What the LA Times blog post included (note: your link to the piece is not working):
“While half of all women experience some menstrual cramps, about 10 percent to 20 percent have a severe condition, called dysmenorrhea.”
What the NLM says:
“Many women have painful periods. Sometimes, the pain makes it difficult to perform normal household, job, or school-related activities for a few days during each menstrual cycle. Painful menstruation is the leading cause of lost time from school and work among women in their teens and 20s.”
[the lost-work time theme is echoed in the quote from the company executive]
Other:
From what I can tell, this was a blog post, rather than an article in the print edition. I could not find it in LexisNexis so am not certain.
I am not a huge fan of the click-bait articles on the LATimes site, nor a defender of this writer: it does seem, however, that it’s another example of forced categorization on your part leading to a misrepresentation of the gist of the article.
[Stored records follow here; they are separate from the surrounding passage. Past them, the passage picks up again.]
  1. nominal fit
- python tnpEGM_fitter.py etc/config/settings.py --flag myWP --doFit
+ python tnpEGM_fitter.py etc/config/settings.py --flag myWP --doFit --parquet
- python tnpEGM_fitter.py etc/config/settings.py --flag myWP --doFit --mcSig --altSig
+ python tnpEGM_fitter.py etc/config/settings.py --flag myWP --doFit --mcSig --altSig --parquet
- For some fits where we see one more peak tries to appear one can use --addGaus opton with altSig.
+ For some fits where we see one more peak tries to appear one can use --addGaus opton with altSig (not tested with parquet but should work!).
The line following the “breakthrough” quote from the company executive is “It’s still too soon to know if the drug will work, however.”
By parsing these articles as you do, material is taken out of context. The skepticism is embedded in the juxtaposition.
Yes, it’s tacky to just quote the company executive. Yes, the post is weak on the “underlying cause.” I’ll even give you that it’s hyping a potential product and helping to create a market.
But for the 10-20 of women with painful periods, who don’t want to be on birth control pills or NSAIDS (there are health risks to either), maybe an alternative would be a good thing.